6. Increase positive mental health through Gratitude
Finally, when we are in a rough place it’s hard to see the light in the darkness, which brings me to my last tip for increasing positive mental health, gratitude. Even during the hardest of times, we can generally find something to be grateful for. I read a while back that “Anxiety and gratitude cannot live simultaneously” by focusing on gratitude and the positive things in our lives we can reduce the power of the negative aspects. Tony Robbins talks about this in many of his books, and its also something that we discuss in dialectical behavior therapy; Give yourself 90 seconds to recognize and identify the problem, be upset, angry, frustrated about a situation, acknowledge and embrace those feelings; but at the end of that allotted time, find something to be grateful for.
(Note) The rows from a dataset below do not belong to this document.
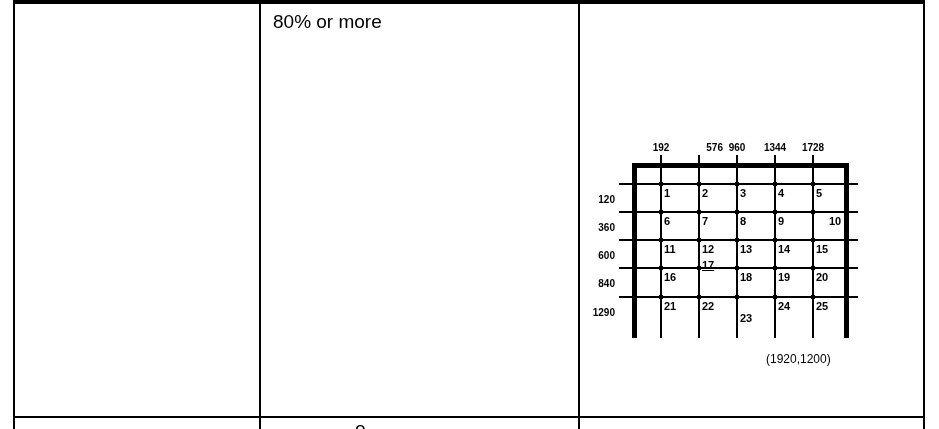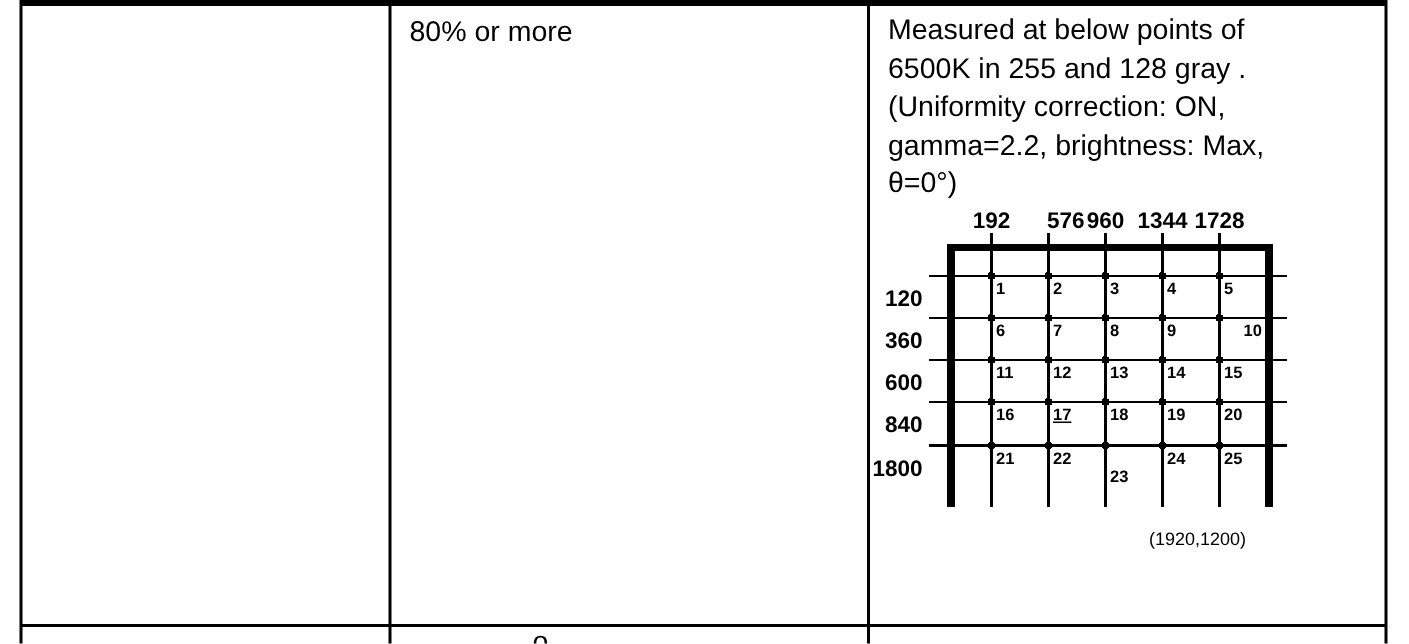--- a/index.html
+++ b/index.html
@@ -179,11 +179,6 @@
   </div>
 
   <div class="cell" id="cell-desc">
-    <div id="desc-top">Measured at below points of
-6500K in 255 and 128 gray .
-(Uniformity correction: ON,
-gamma=2.2, brightness: Max,
-θ=0°)</div>
   </div>
 
 </div>

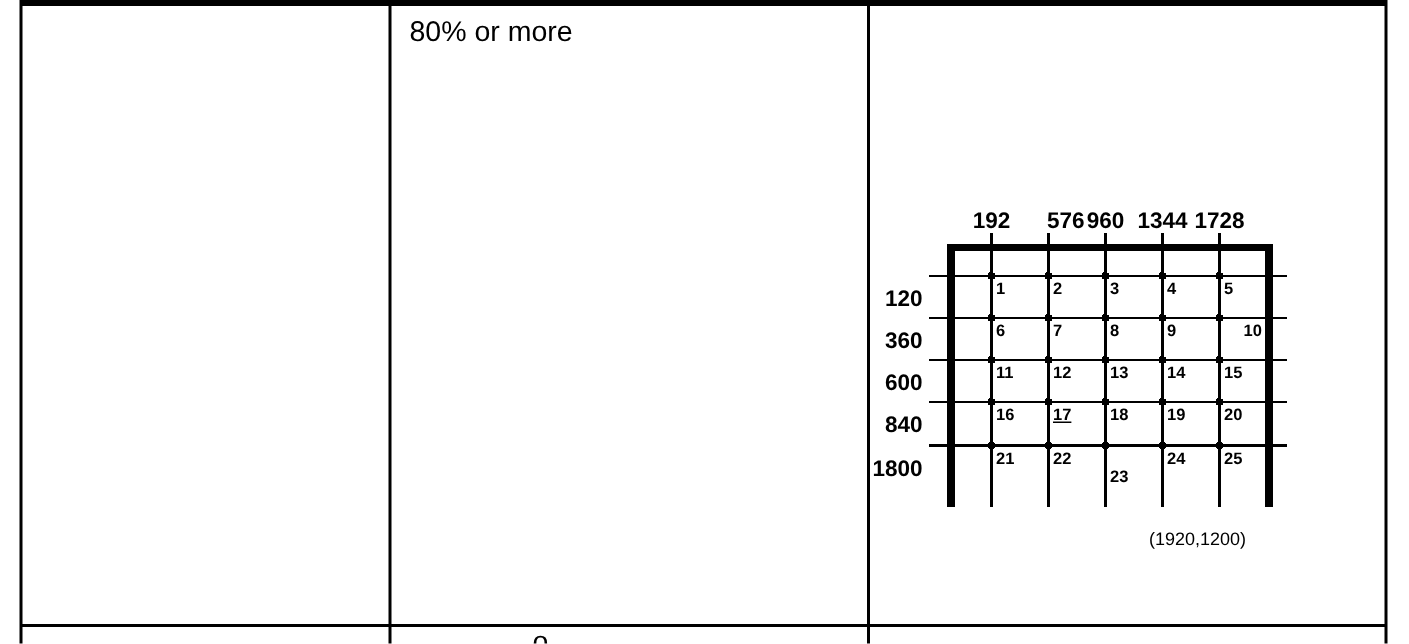--- a/index.html
+++ b/index.html
@@ -139,7 +139,7 @@
   }
   .ax-label {
     position: absolute;
-    font-size: 15px;
+    font-size: 10px;
     font-weight: bold;
     line-height: 11px;
     white-space: nowrap;

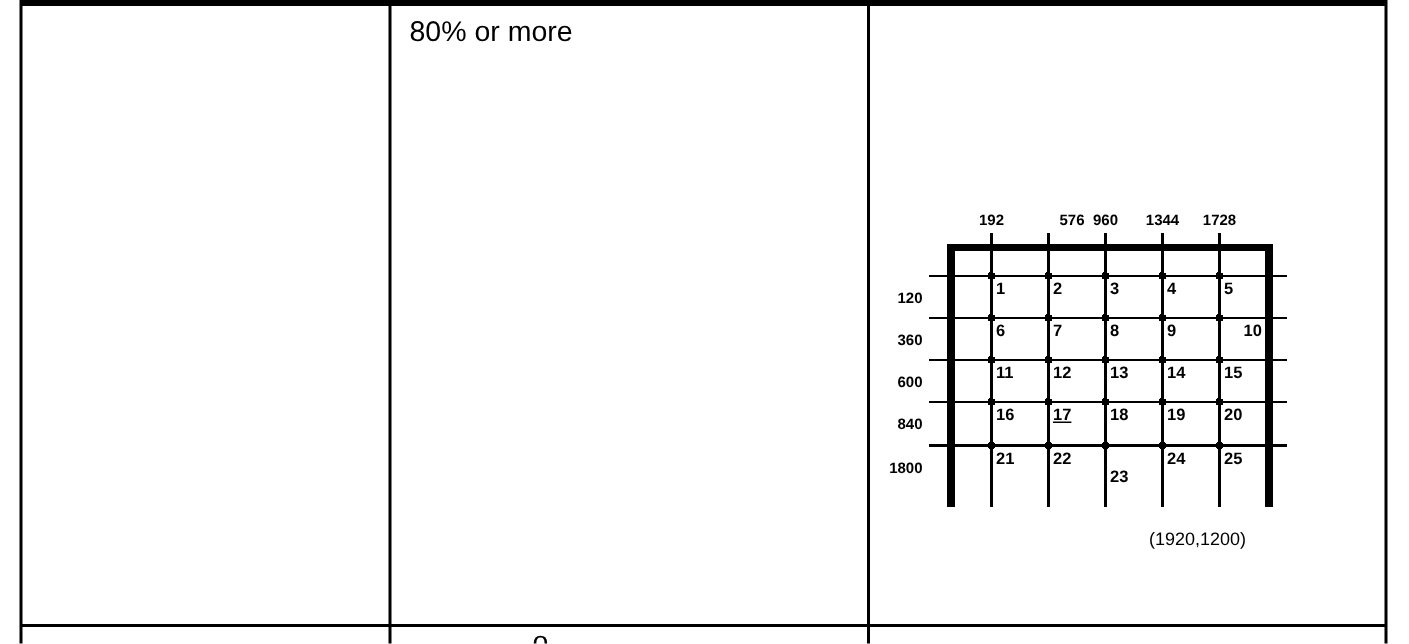--- a/index.html
+++ b/index.html
@@ -258,7 +258,7 @@
         <div class="cell-num" style="left: 201px; top: 106px;">14</div>
         <div class="cell-num" style="left: 239px; top: 106px;">15</div>
         <div class="cell-num" style="left: 87px; top: 134px;">16</div>
-        <div class="cell-num" style="left: 125px; top: 134px; text-decoration: underline;">17</div>
+        <div class="cell-num" style="left: 125px; top: 122px; text-decoration: underline;">17</div>
         <div class="cell-num" style="left: 163px; top: 134px;">18</div>
         <div class="cell-num" style="left: 201px; top: 134px;">19</div>
         <div class="cell-num" style="left: 239px; top: 134px;">20</div>

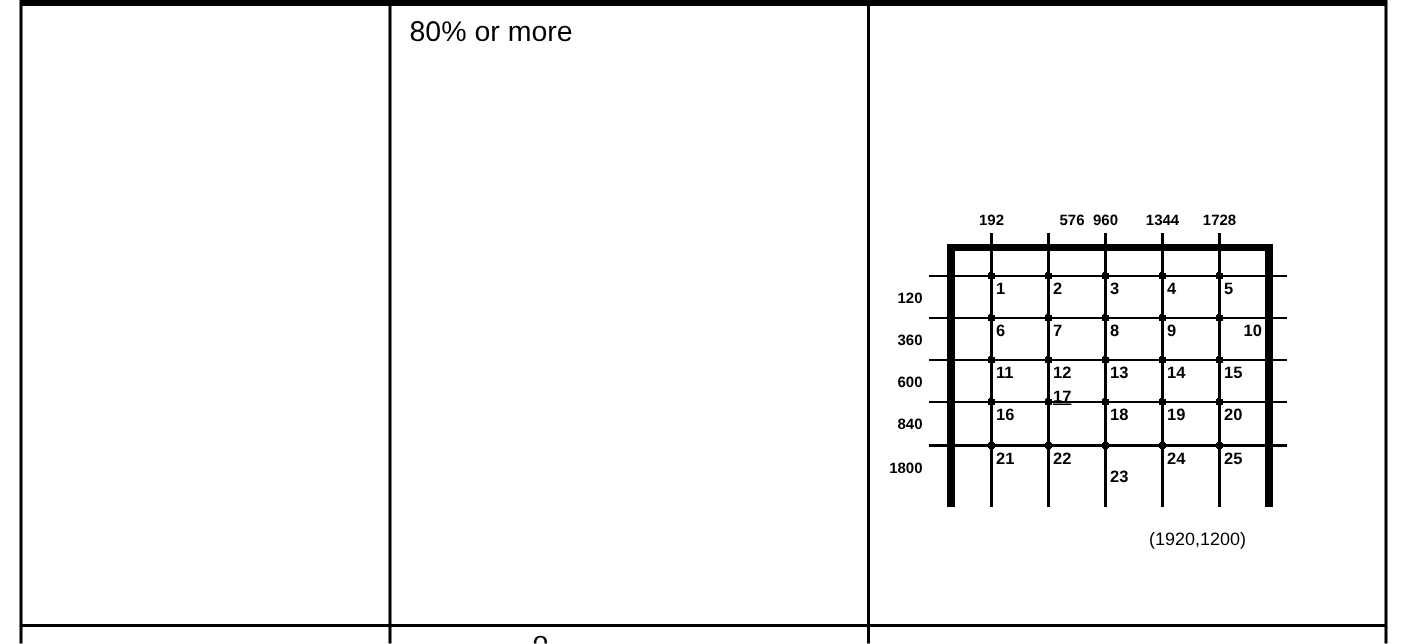--- a/index.html
+++ b/index.html
@@ -239,7 +239,7 @@
         <div class="ax-label y-label" style="left: 0px; top: 69px; width: 38px;">360</div>
         <div class="ax-label y-label" style="left: 0px; top: 97px; width: 38px;">600</div>
         <div class="ax-label y-label" style="left: 0px; top: 125px; width: 38px;">840</div>
-        <div class="ax-label y-label" style="left: 0px; top: 154px; width: 38px;">1800</div>
+        <div class="ax-label y-label" style="left: 0px; top: 154px; width: 38px;">1290</div>
       </div>
     <div id="cell-numbers">
         <div class="cell-num" style="left: 87px; top: 50px;">1</div>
In many ways this may sound silly and unrealistic; however what this does is change your framed mind from negative to positive, helps you change your thoughts, and thus change your behaviors and actions. Try to implement daily gratitude practice through a gratitude journal, there are some really great ones out there; The Five Minute Journal
is a favorite of mine (and there’s an app version). It’s simple and easy and you focusing on finding 3 things in which your grateful for, and it takes less than 5 minutes.